■ **Information**:
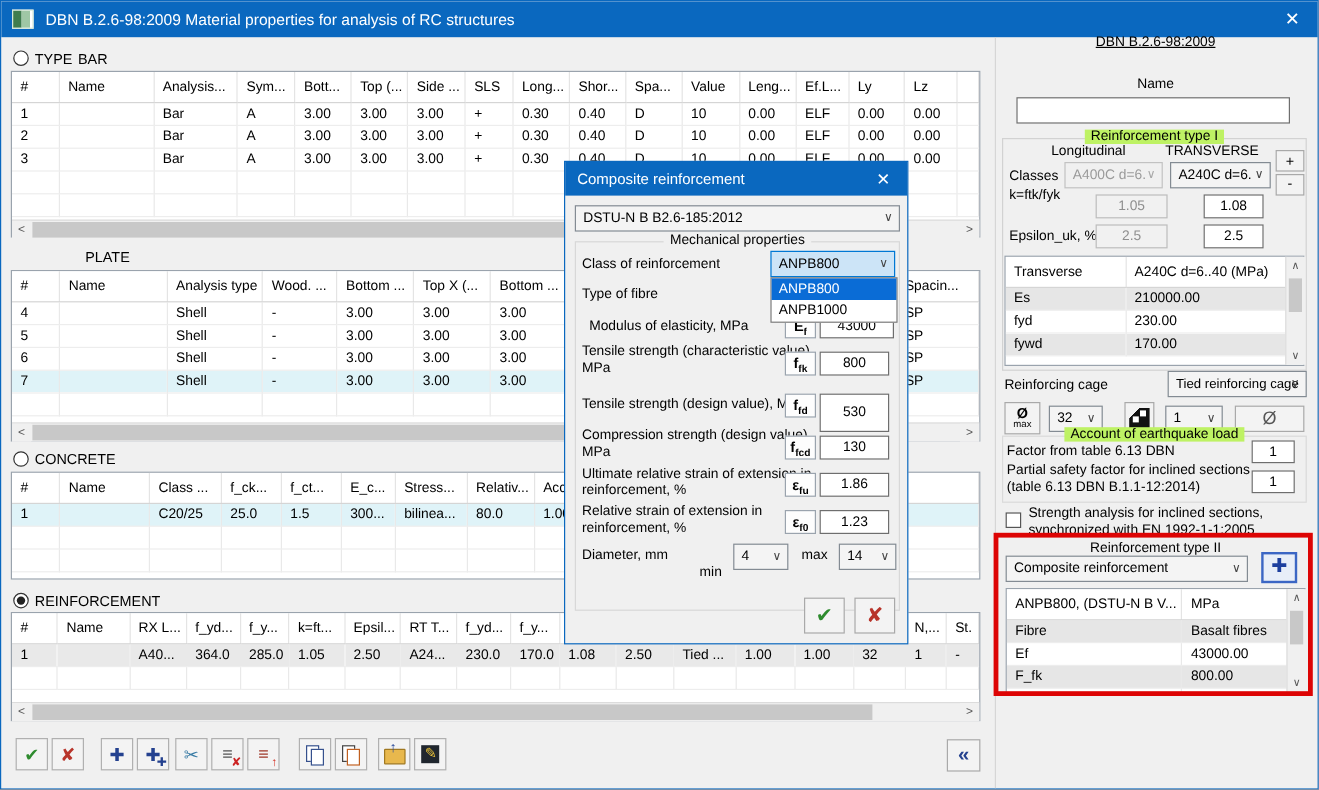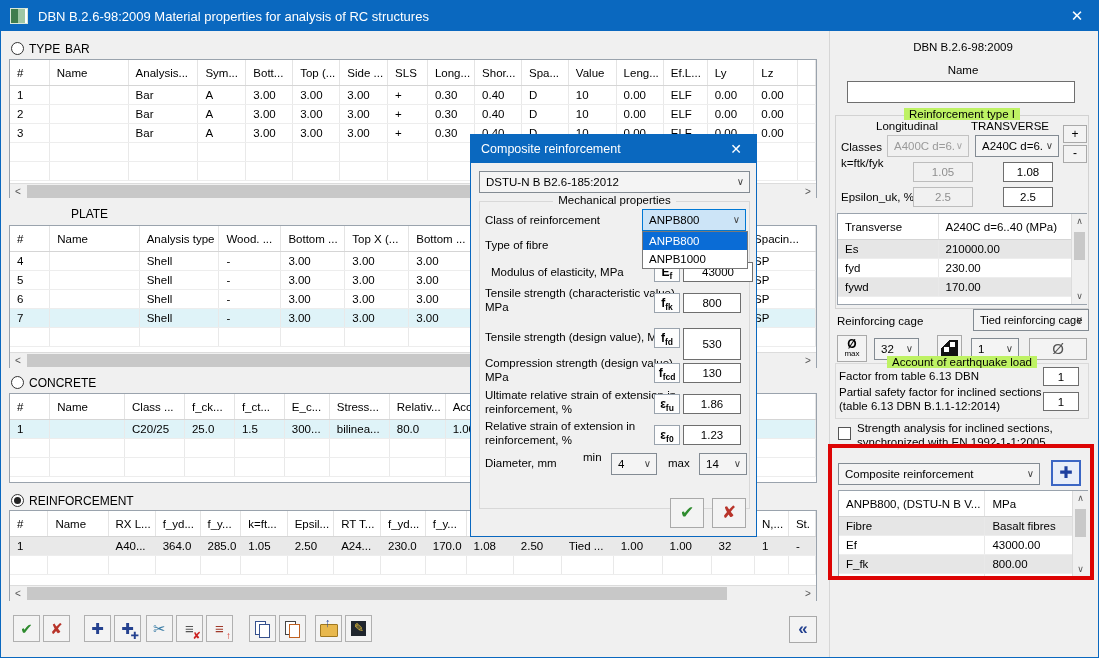--- a/index.html
+++ b/index.html
@@ -546,21 +546,21 @@
       </div>
       <div class="tbtn">
         <div class="ci ci-import"></div>
       </div>
       <div class="tbtn">
         <div class="ci ci-save"></div>
       </div>
     </div>
   <div class="pbtn" style="left:788px;top:615px;width:28px;height:27px;font-size:17px;line-height:24px;color:#24418f;font-weight:bold;">«</div>
 
-  <div class="lbl ctr" style="left:836px;top:40px;width:252px;">DBN B.2.6-98:2009</div>
+  <div class="lbl ctr" style="left:836px;top:28px;width:252px;text-decoration:underline;">DBN B.2.6-98:2009</div>
   <div class="lbl ctr" style="left:836px;top:63px;width:252px;">Name</div>
   <div class="inp left" style="left:846px;top:80px;width:228px;height:22px;"></div>
 
   <div class="gbox" style="left:834px;top:114px;width:254px;height:194px;">
     <div class="legend"><span>Reinforcement type I</span></div>
   </div>
   <div class="lbl ctr" style="left:860px;top:119px;width:92px;">Longitudinal</div>
   <div class="lbl ctr" style="left:958px;top:119px;width:102px;">TRANSVERSE</div>
   <div class="pbtn" style="left:1062px;top:124px;width:24px;height:18px;font-size:12px;line-height:16px;">+</div>
   <div class="pbtn" style="left:1062px;top:144px;width:24px;height:18px;font-size:12px;line-height:14px;">-</div>
@@ -638,20 +638,21 @@
   <div class="lbl" style="left:838px;top:369px;">Factor from table 6.13 DBN</div>
   <div class="inp" style="left:1042px;top:366px;width:36px;height:19px;">1</div>
   <div class="lbl" style="left:838px;top:385px;">Partial safety factor for inclined sections</div>
   <div class="lbl" style="left:838px;top:399px;">(table 6.13 DBN B.1.1-12:2014)</div>
   <div class="inp" style="left:1042px;top:391px;width:36px;height:19px;">1</div>
 
   <div class="chk" style="left:837px;top:426px;"></div>
   <div class="lbl" style="left:856px;top:421px;">Strength analysis for inclined sections,</div>
   <div class="lbl" style="left:856px;top:435px;">synchronized with EN 1992-1-1:2005</div>
 
+  <div class="lbl ctr" style="left:836px;top:450px;width:252px;">Reinforcement type II</div>
   <div class="cmb" style="left:837px;top:462px;width:202px;height:22px;">
       <span>Composite reinforcement</span>
     </div>
   <div class="pbtn" style="left:1050px;top:459px;width:30px;height:26px;border:2px solid #3b66c4;background:#e8eef8;color:#1d3f9e;font-size:16px;font-weight:bold;line-height:22px;">✚</div>
   <div class="grid zebra" style="left:837px;top:489px;width:250px;height:88px;">
       <table>
         <colgroup>
           <col style="width: 134px;">
           <col style="width: 100px;">
         </colgroup>
@@ -705,21 +706,21 @@
         <span>ANPB800</span>
       </div>
     <div class="droplist" style="left:171px;top:96px;width:104px;">
       <div class="item hot">ANPB800</div>
       <div class="item">ANPB1000</div>
     </div>
     <div class="lbl" style="left:14px;top:104px;">Type of fibre</div>
 
     <div class="lbl" style="left:14px;top:131px;padding-left:6px;">Modulus of elasticity, MPa</div>
     <div class="symbox" style="left:183px;top:127px;"><span>E</span><sub>f</sub></div>
-    <div class="inp" style="left:212px;top:127px;width:70px;height:20px;">43000</div>
+    <div class="inp" style="left:212px;top:127px;width:62px;height:20px;">43000</div>
 
     <div class="lbl" style="left:14px;top:152px;">Tensile strength (characteristic value),</div>
     <div class="lbl" style="left:14px;top:166px;">MPa</div>
     <div class="symbox" style="left:183px;top:158px;"><span>f</span><sub>fk</sub></div>
     <div class="inp" style="left:212px;top:158px;width:58px;height:20px;">800</div>
 
     <div class="lbl" style="left:14px;top:196px;">Tensile strength (design value), MPa</div>
     <div class="symbox" style="left:183px;top:193px;"><span>f</span><sub>fd</sub></div>
     <div class="inp" style="left:212px;top:193px;width:58px;height:32px;">530</div>
 
@@ -732,21 +733,21 @@
     <div class="lbl" style="left:14px;top:268px;">reinforcement, %</div>
     <div class="symbox" style="left:183px;top:259px;"><span>ε</span><sub>fu</sub></div>
     <div class="inp" style="left:212px;top:259px;width:58px;height:20px;">1.86</div>
 
     <div class="lbl" style="left:14px;top:285px;">Relative strain of extension in</div>
     <div class="lbl" style="left:14px;top:299px;">reinforcement, %</div>
     <div class="symbox" style="left:183px;top:290px;"><span>ε</span><sub>f0</sub></div>
     <div class="inp" style="left:212px;top:290px;width:58px;height:20px;">1.23</div>
 
     <div class="lbl" style="left:14px;top:322px;">Diameter, mm</div>
-    <div class="lbl" style="left:112px;top:316px;">min</div>
+    <div class="lbl" style="left:112px;top:336px;">min</div>
     <div class="cmb" style="left:140px;top:318px;width:46px;height:22px;">
         <span>4</span>
       </div>
     <div class="lbl" style="left:197px;top:322px;">max</div>
     <div class="cmb" style="left:228px;top:318px;width:48px;height:22px;">
         <span>14</span>
       </div>
 
     <div class="dlgbtn" style="left:199px;top:363px;color:#2e8b2e;">✔</div>
     <div class="dlgbtn" style="left:241px;top:363px;color:#b8342a;">✘</div>

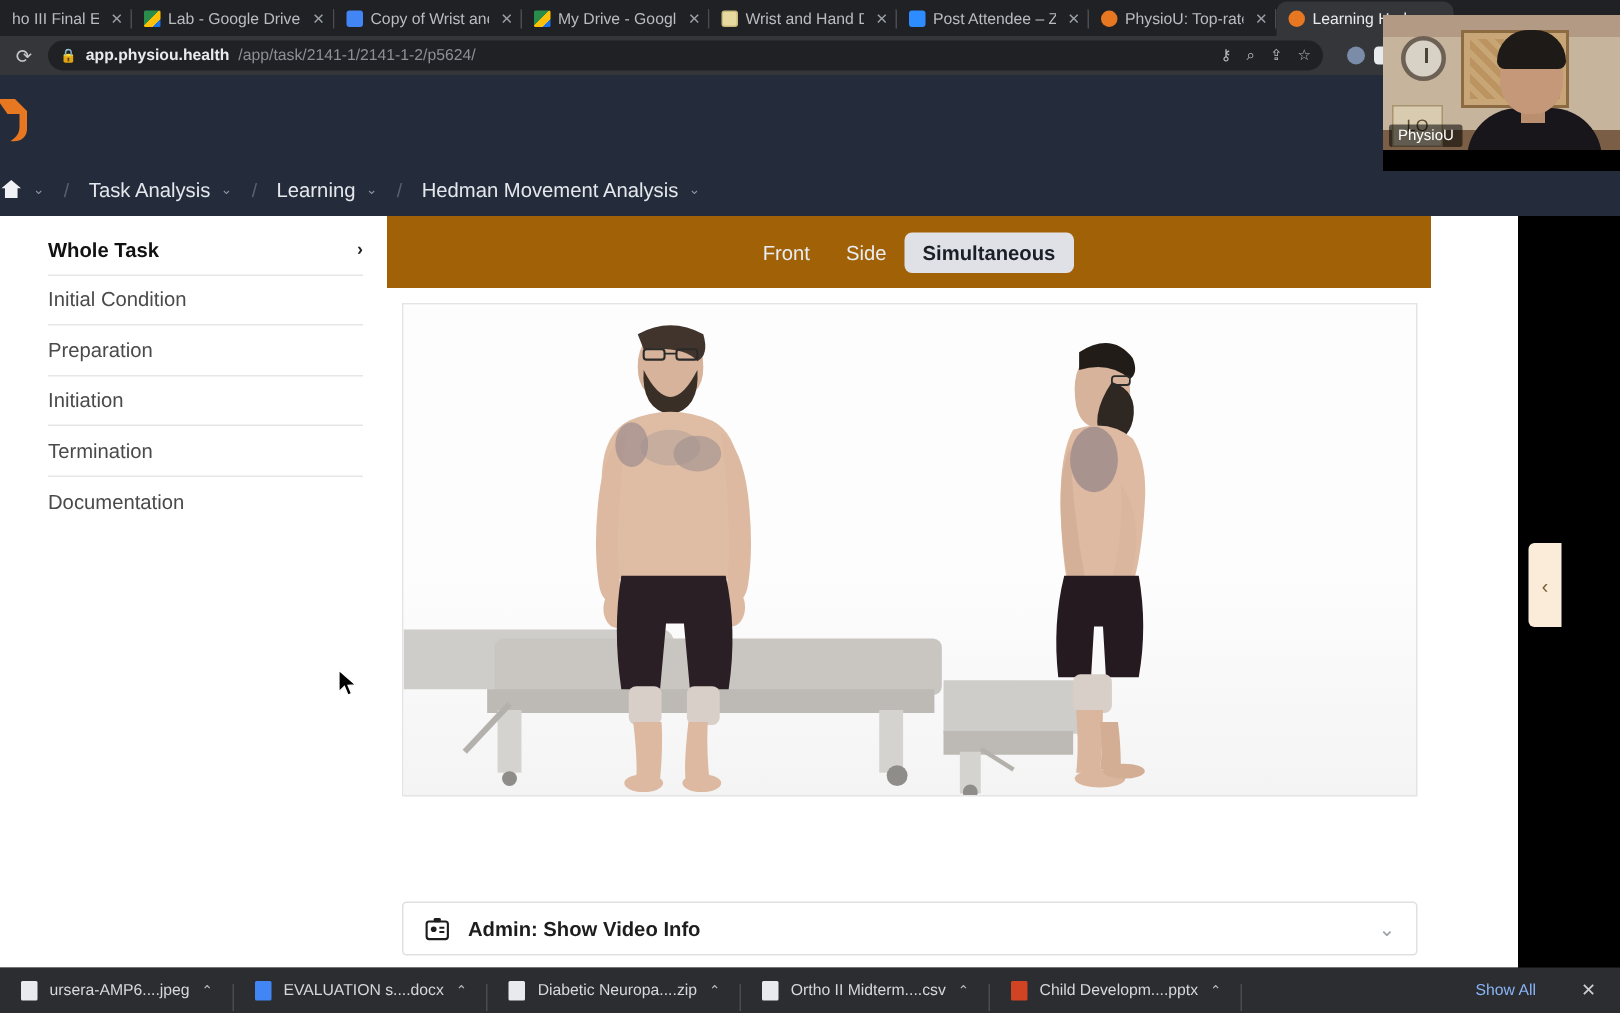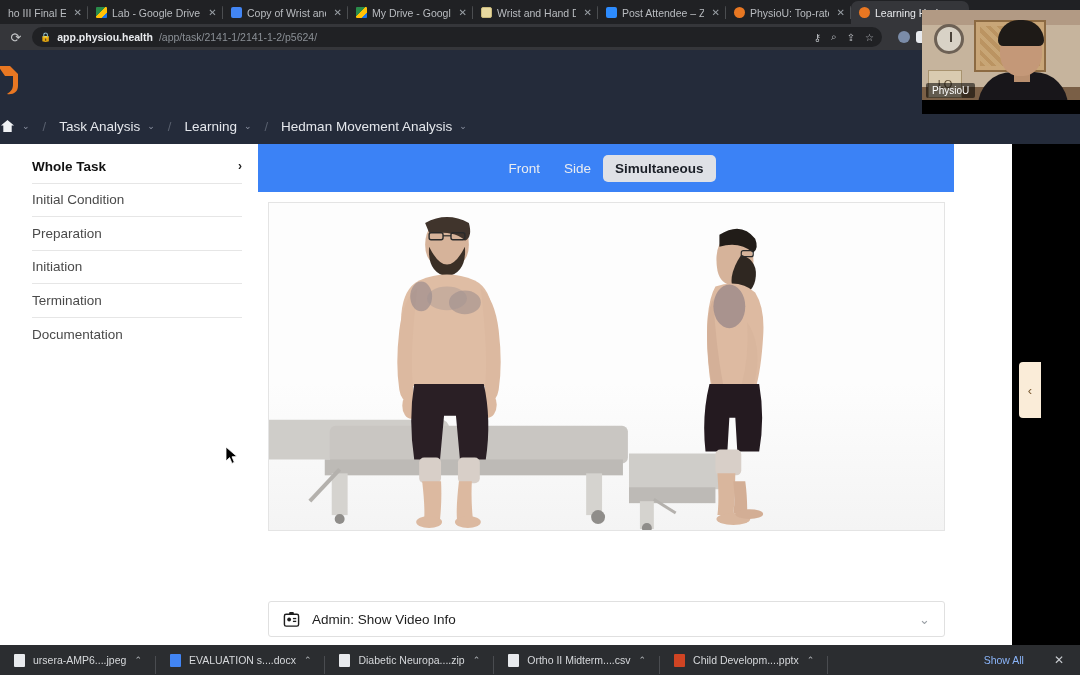--- a/index.html
+++ b/index.html
@@ -69,39 +69,39 @@
 
   .sidebar { position: absolute; left: 0; top: 0; width: 258px; height: 501px; background: #fff; padding-top: 6px; }
   .navitem {
     margin: 0 16px 0 32px; height: 33.5px; display: flex; align-items: center; justify-content: space-between;
     border-bottom: 1px solid #e6e6e6; font-size: 13.5px; color: #4a4a4a;
   }
   .navitem.current { color: #111; font-weight: bold; }
   .chev-right { color: #222; font-size: 12px; font-weight: bold; }
 
   .content { position: absolute; left: 258px; top: 0; width: 754px; height: 501px; background: #fff; }
-  .tabshell { position: absolute; left: 0; top: 0; width: 696px; height: 48px; background: #3b82f6;
+  .tabshell { position: absolute; left: 0; top: 0; width: 696px; height: 48px; background: #a16207;
               display: flex; align-items: center; justify-content: center; gap: 0; }
   .segtab { font-size: 13.5px; color: #e9ecf1; padding: 6px 12px; border-radius: 5px; }
   .segtab.active { background: #dfe1e6; color: #1b1f27; font-weight: bold; }
 
   .videoframe {
     position: absolute; left: 10px; top: 58px; width: 677px; height: 329px;
     background: #ffffff; border: 1px solid #e4e4e4; overflow: hidden;
   }
   .vid-half { position: absolute; top: 0; height: 100%; }
   .floor { position: absolute; left: 0; bottom: 0; width: 100%; height: 100%;
            background: linear-gradient(180deg,#fdfdfd 0 55%, #f4f4f4 100%); }
 
   .infobar {
     position: absolute; left: 10px; top: 457px; width: 677px; height: 36px;
     background: #fff; border: 1px solid #e0e0e0; border-radius: 3px;
     display: flex; align-items: center; padding: 0 14px; gap: 12px;
   }
-  .infolabel { font-size: 13.5px; color: #1d1d1d; font-weight: normal; }
+  .infolabel { font-size: 13.5px; color: #1d1d1d; font-weight: bold; }
   .chev-down { margin-left: auto; color: #9aa0a6; font-size: 13px; }
 
   
   .handle {
     position: absolute; left: 1019px; top: 362px; width: 22px; height: 56px;
     background: #faecd8; border-radius: 4px 0 0 4px;
     display: flex; align-items: center; justify-content: center;
     color: #7a5a32; font-size: 13px;
   }
   .rightgap { position: absolute; left: 1012px; top: 144px; width: 68px; height: 501px; background: #000; }

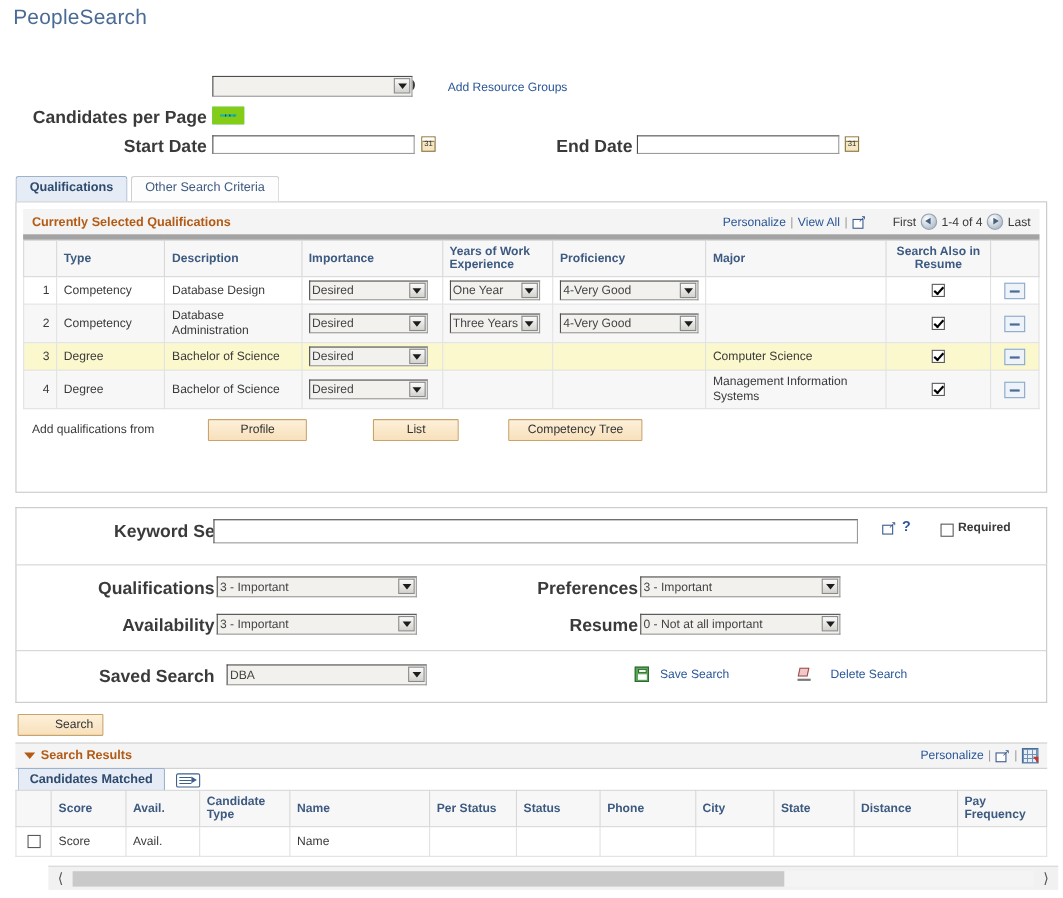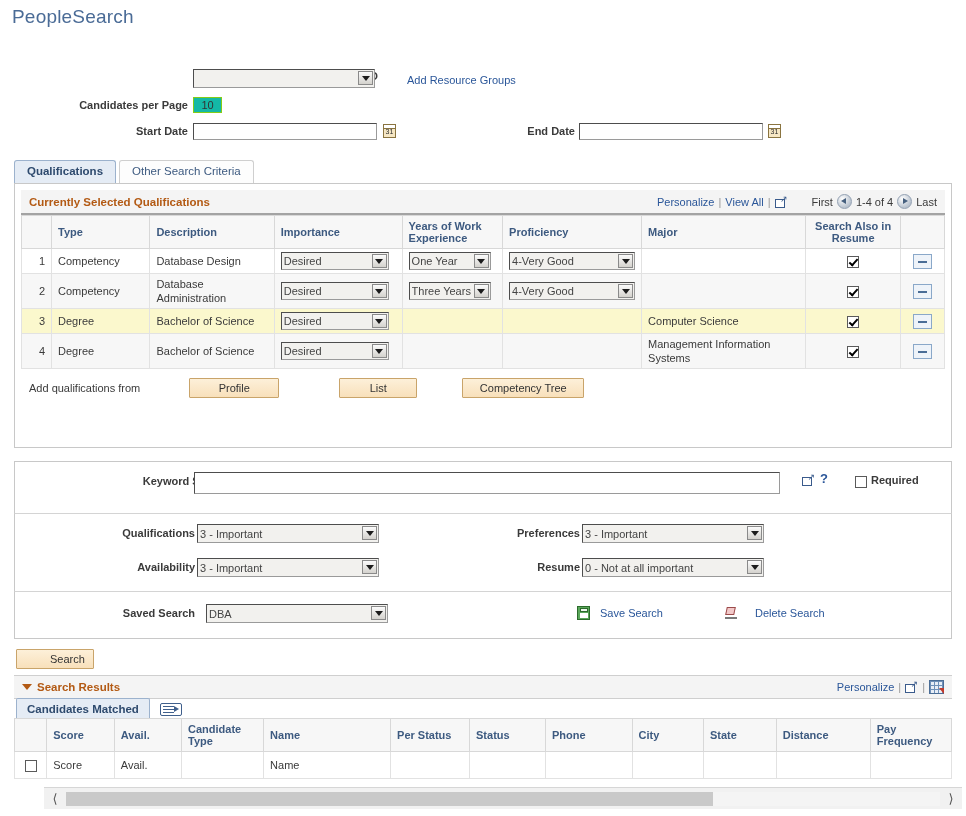--- a/index.html
+++ b/index.html
@@ -26,41 +26,41 @@
     font-size: 19px;
     color: #4a6b96;
     font-weight: normal;
     letter-spacing: 0.2px;
   }
 
   
   .lbl {
     font-weight: bold;
     color: #3a3a3a;
-    font-size: 11px;
+    font-size: 16px;
     text-align: right;
     white-space: nowrap;
   }
 
   
   .txt {
     border: 1px solid #9a9a9a;
     border-top: 1px solid #4d4d4d;
     border-left: 1px solid #4d4d4d;
     background: #ffffff;
     height: 16px;
     font-family: "Liberation Sans", sans-serif;
     font-size: 11px;
     color: #333;
     padding: 0 2px;
     box-sizing: border-box;
     vertical-align: middle;
   }
   .txt.readonlyish {
-    border: 1px solid #84cc16;
+    border: 7px solid #84cc16;
     background: #14b8a6;
     text-align: center;
   }
   select.sel {
     border: 1px solid #9a9a9a;
     border-top: 1px solid #4d4d4d;
     border-left: 1px solid #4d4d4d;
     background: #f2f1ee;
     height: 18px;
     font-family: "Liberation Sans", sans-serif;
@@ -178,21 +178,21 @@
   .panel {
     position: absolute;
     border: 1px solid #c8c8c8;
     background: #ffffff;
     box-sizing: border-box;
   }
 
   
   .grp-head {
     background: #f4f4f4;
-    border-bottom: 2px solid #a3a3a3;
+    border-bottom: 5px solid #a3a3a3;
     color: #b35a14;
     font-weight: bold;
     font-size: 11.5px;
     padding: 4px 8px;
     display: flex;
     align-items: center;
     justify-content: space-between;
     box-sizing: border-box;
   }
   .grp-head .ttl { color: #b35a14; font-weight: bold; }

■ **Task statement**: The lines to copy are those above that contain "center".

■ **Task solution**:
     margin: 0 16px 0 32px; height: 33.5px; display: flex; align-items: center; justify-content: space-between;
               display: flex; align-items: center; justify-content: center; gap: 0; }
     display: flex; align-items: center; padding: 0 14px; gap: 12px;
     display: flex; align-items: center; justify-content: center;
     text-align: center;
     align-items: center;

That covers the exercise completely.